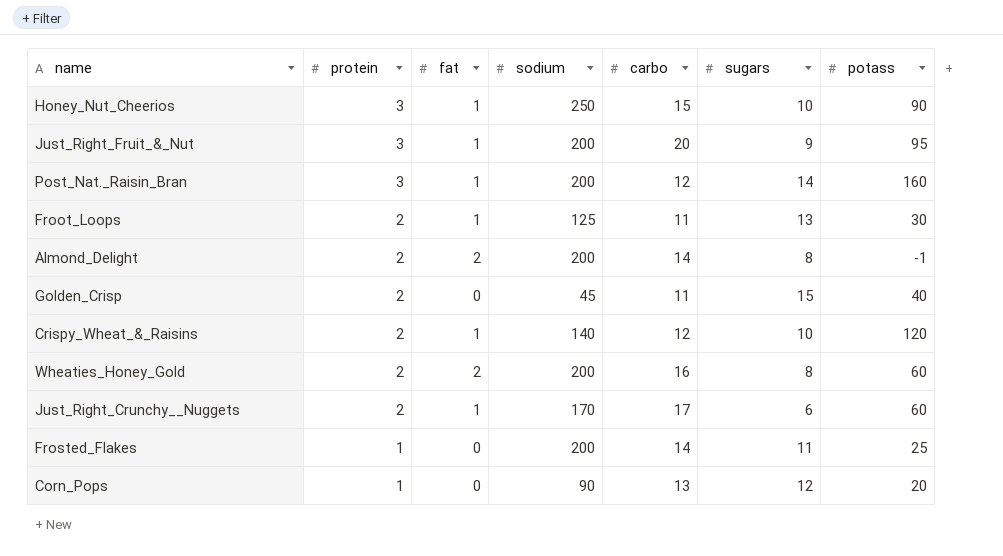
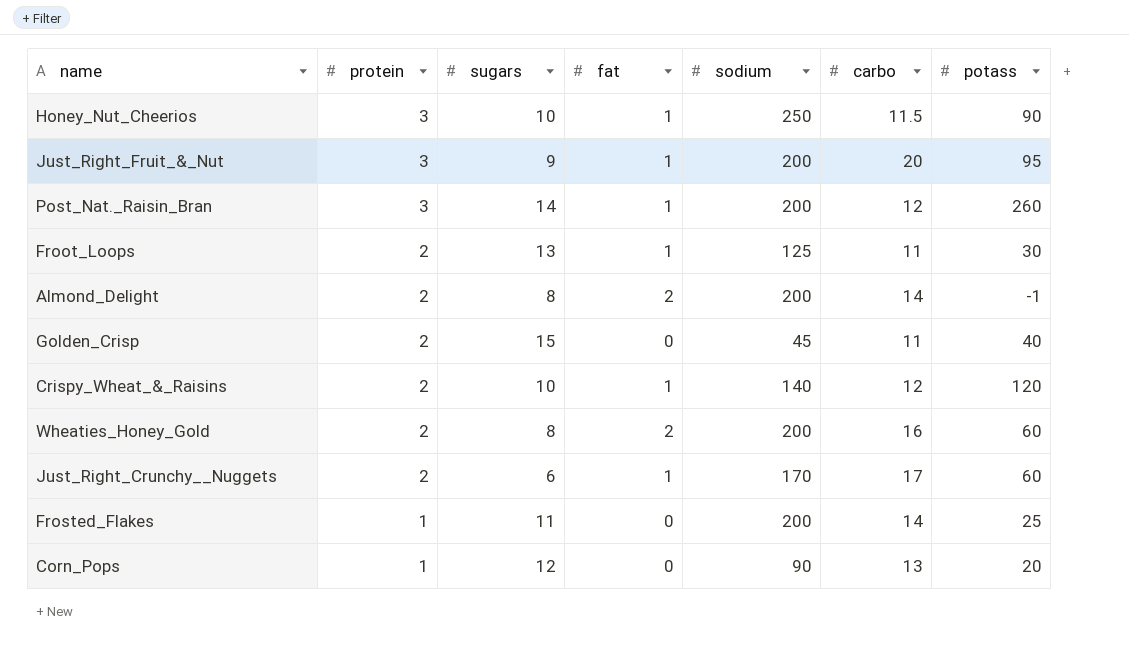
column sugars | position: 6 -> 3
Honey_Nut_Cheerios | carbo: 15 -> 11.5
Post_Nat._Raisin_Bran | potass: 160 -> 260

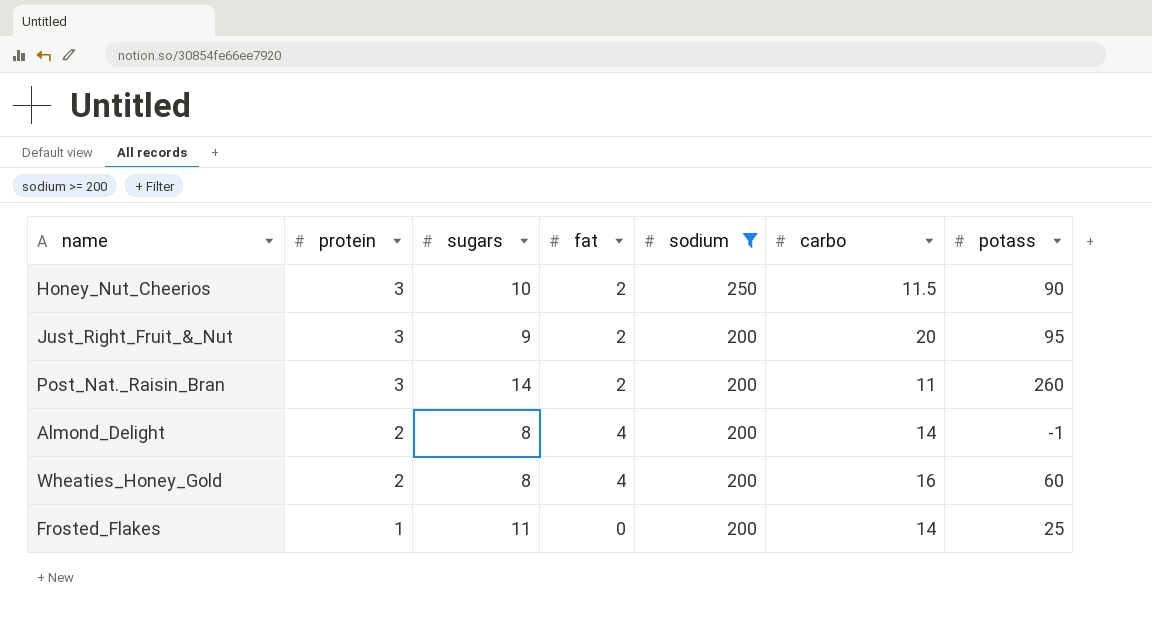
filter: none -> sodium >= 200
Honey_Nut_Cheerios | fat: 1 -> 2
Just_Right_Fruit_&_Nut | fat: 1 -> 2
Post_Nat._Raisin_Bran | fat: 1 -> 2
Post_Nat._Raisin_Bran | carbo: 12 -> 11
Almond_Delight | fat: 2 -> 4
Wheaties_Honey_Gold | fat: 2 -> 4

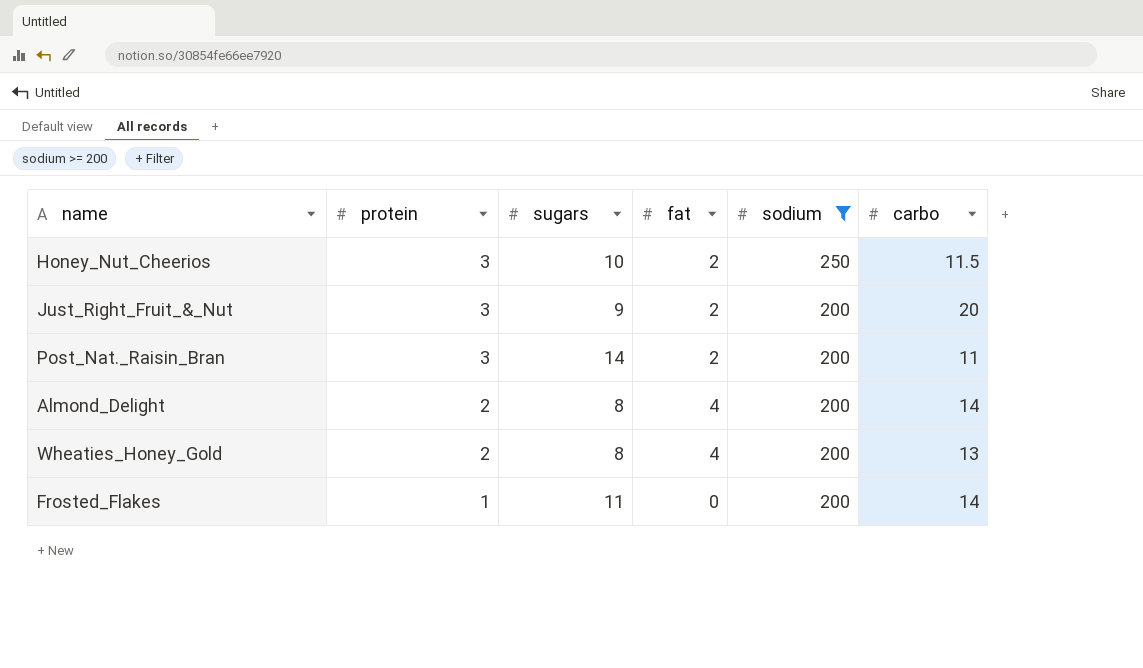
column potass | position: 7 -> none
Wheaties_Honey_Gold | carbo: 16 -> 13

++++++++

→ EXERCISE GOAL:
Repeat all of the listing above word for word, and exclude the pictures.

→ REPLY:
column sugars | position: 6 -> 3
Honey_Nut_Cheerios | carbo: 15 -> 11.5
Post_Nat._Raisin_Bran | potass: 160 -> 260

filter: none -> sodium >= 200
Honey_Nut_Cheerios | fat: 1 -> 2
Just_Right_Fruit_&_Nut | fat: 1 -> 2
Post_Nat._Raisin_Bran | fat: 1 -> 2
Post_Nat._Raisin_Bran | carbo: 12 -> 11
Almond_Delight | fat: 2 -> 4
Wheaties_Honey_Gold | fat: 2 -> 4

column potass | position: 7 -> none
Wheaties_Honey_Gold | carbo: 16 -> 13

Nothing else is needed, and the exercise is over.